On 26 March 2021, the US Food and Drug Administration (FDA) approved idecabtagene vicleucel (Abecma, Bristol Myers Squibb) for the treatment of adult patients with relapsed or refractory multiple myeloma after four or more prior lines of therapy, including an immunomodulatory agent, a proteasome inhibitor, and an anti-CD38 monoclonal antibody. This is the first FDA-approved cell-based gene therapy for multiple myeloma.
Idecabtagene vicleucel is a B-cell maturation antigen (BCMA)-directed genetically modified autologous chimeric antigen receptor (CAR) T-cell therapy. Each dose is customised using a patient’s own T-cells, which are collected and genetically modified, and infused back into the patient.
Safety and efficacy were evaluated in a multicentre study of 127 patients with relapsed and refractory multiple myeloma who received at least three prior lines of antimyeloma therapies; 88% had received four or more prior lines of therapies. Efficacy was evaluated in 100 patients who received idecabtagene vicleucel in the dose range of 300 to 460×106 CAR-positive T-cells. Efficacy was established based on overall response rate (ORR), complete response (CR) rate, and duration of response (DoR), as evaluated by an Independent Response committee using the International Myeloma Working Group Uniform Response Criteria for Multiple Myeloma.
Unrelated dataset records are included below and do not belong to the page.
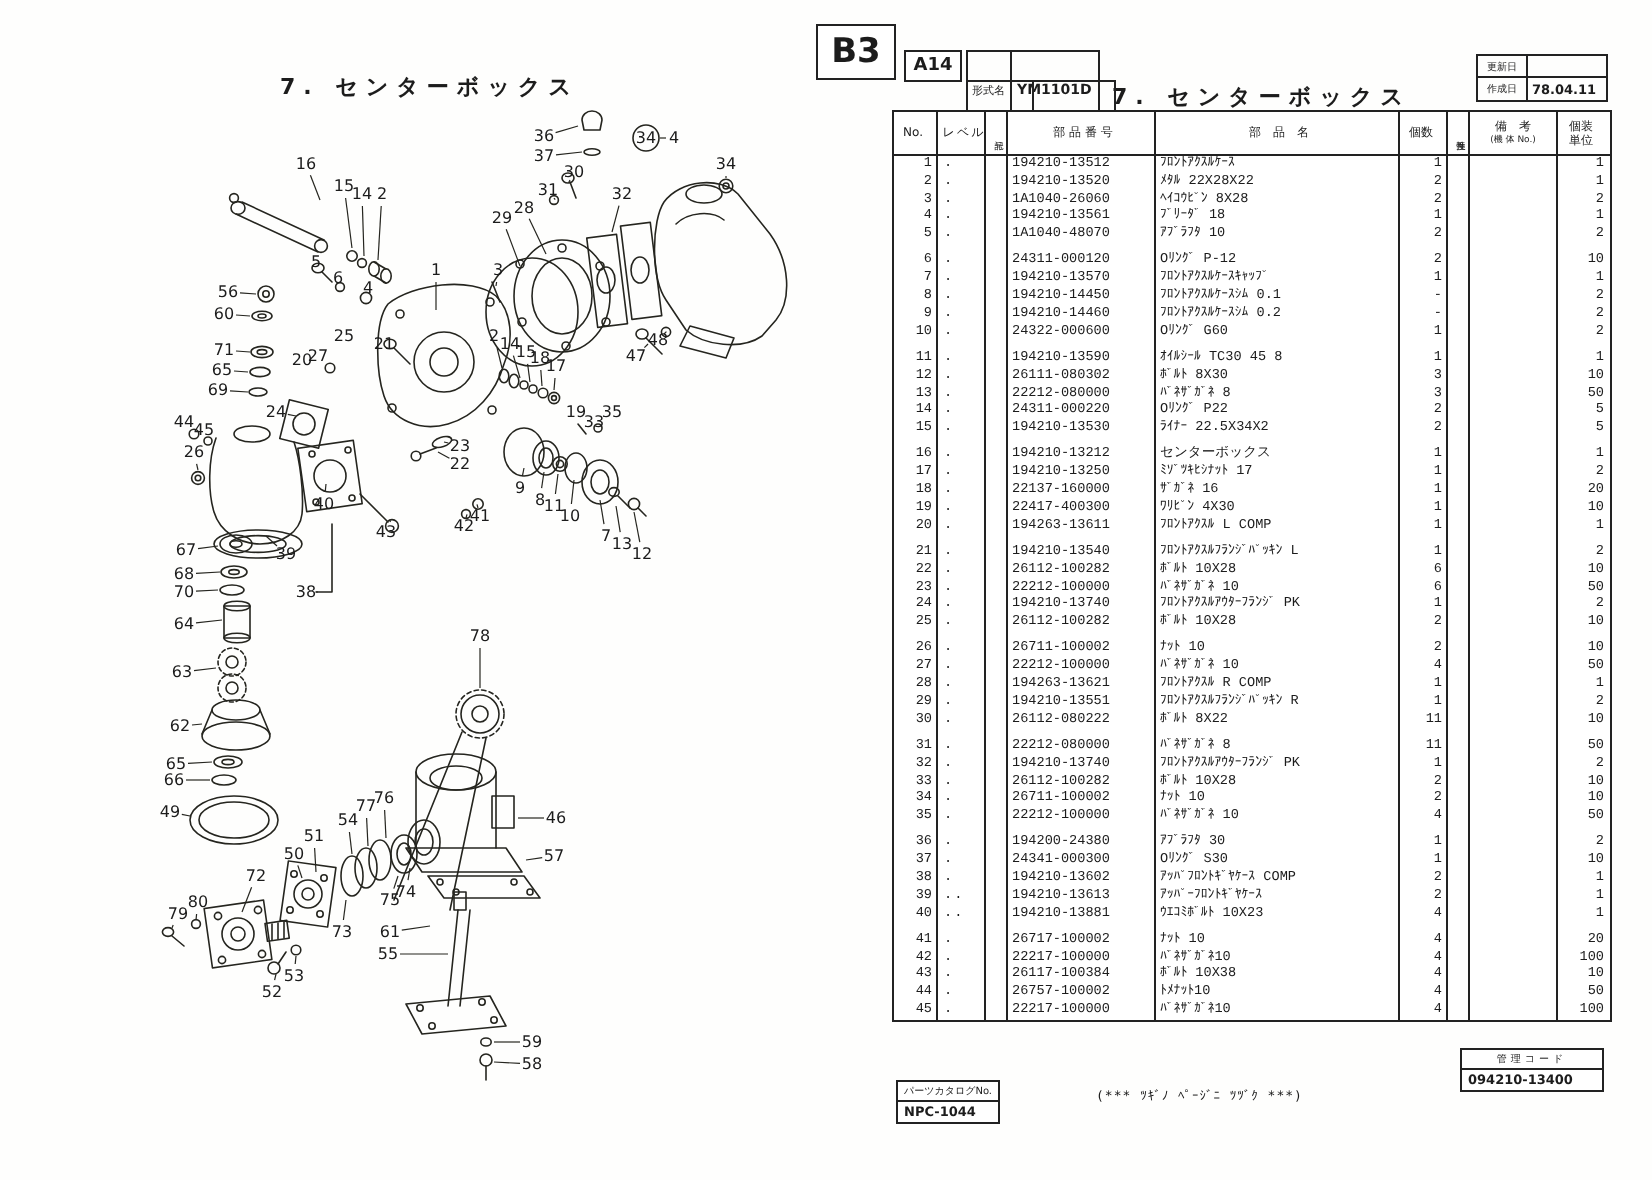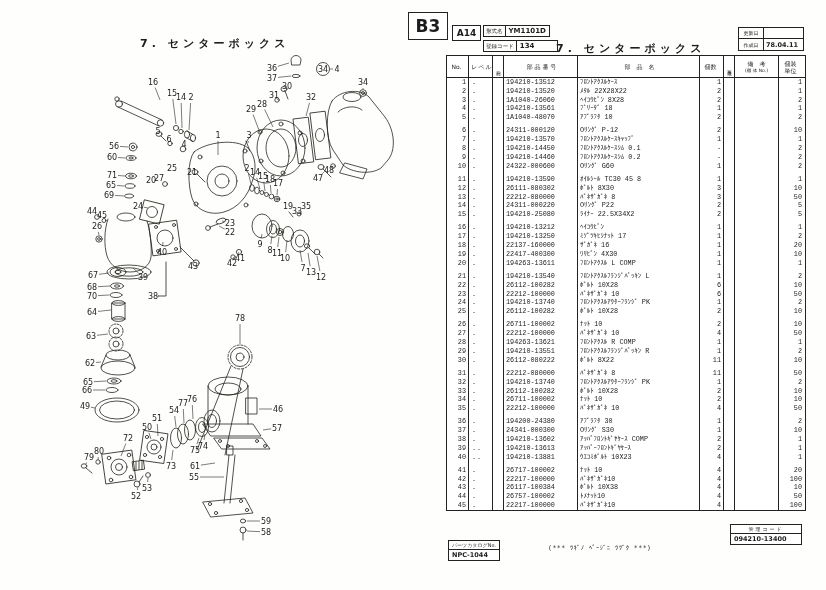"YM1101D" .lblbox .v { padding: 1px 3px -> 15px 3px }
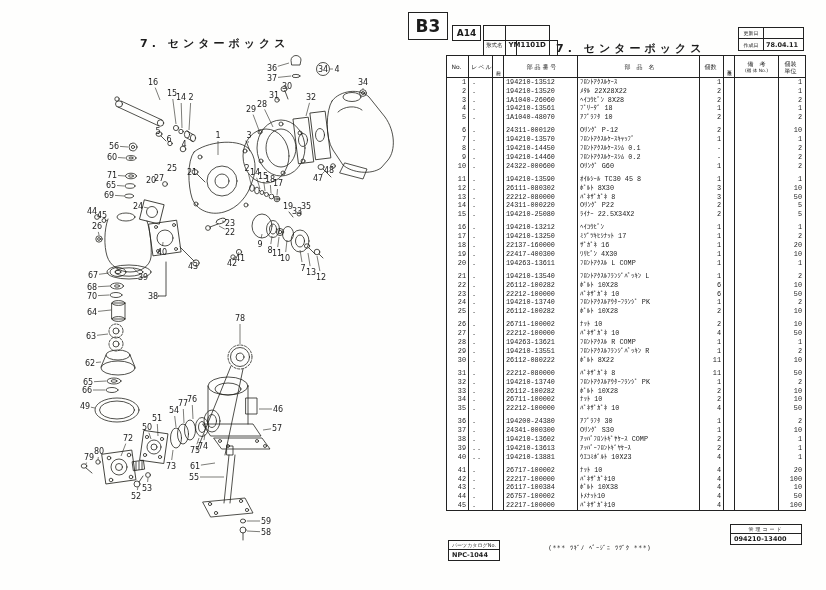"194210-25080" div.tc { text: 194210-25080 -> 194210-13530 }
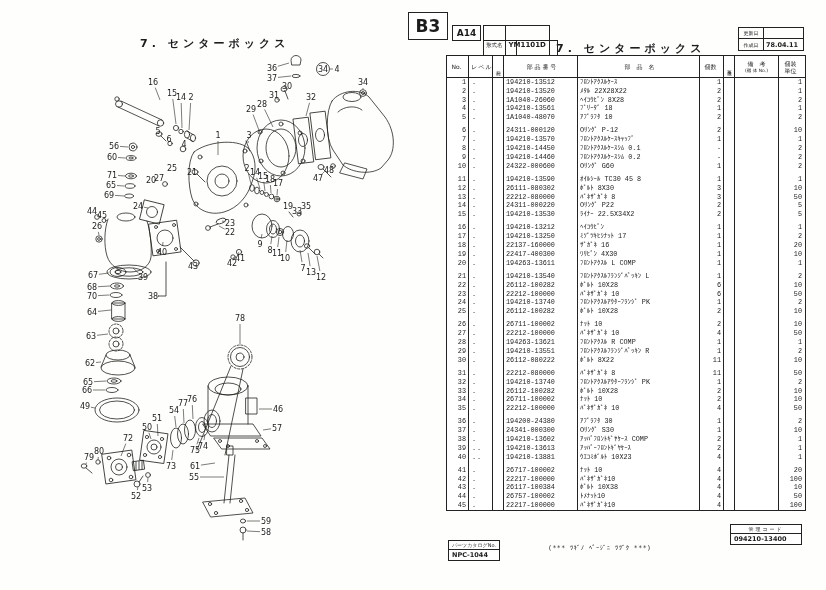"ﾍｲｺｳﾋﾟﾝ" div.tc { text: ﾍｲｺｳﾋﾟﾝ -> センターボックス }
The ORR was 72% (95% confidence interval [CI] 62%, 81%) and CR rate was 28% (95% CI 19%, 38%). An estimated 65% of patients who achieved CR remained in CR for at least 12 months.
The idecabtagene vicleucel label carries a boxed warning for cytokine release syndrome (CRS), neurologic toxicities, haemophagocytic lymphohistiocytosis/ macrophage activation syndrome, and prolonged cytopaenias. The most common side effects of idecabtagene vicleucel include CRS, infections, fatigue, musculoskeletal pain, and hypogammaglobulinemia.
Idecabtagene vicleucel is approved with a risk evaluation and mitigation strategy requiring that healthcare facilities that dispense the therapy must be specially certified to recognise and manage CRS and nervous system toxicities. To evaluate long-term safety, the FDA is requiring the manufacturer to conduct a post-marketing observational study involving patients treated with idecabtagene vicleucel.
The recommended dose range for idecabtagene vicleucel is 300 to 460×106 CAR-positive T-cells.
Full prescribing information for Abecma is available here.
This application was granted breakthrough therapy designation and orphan drug designation.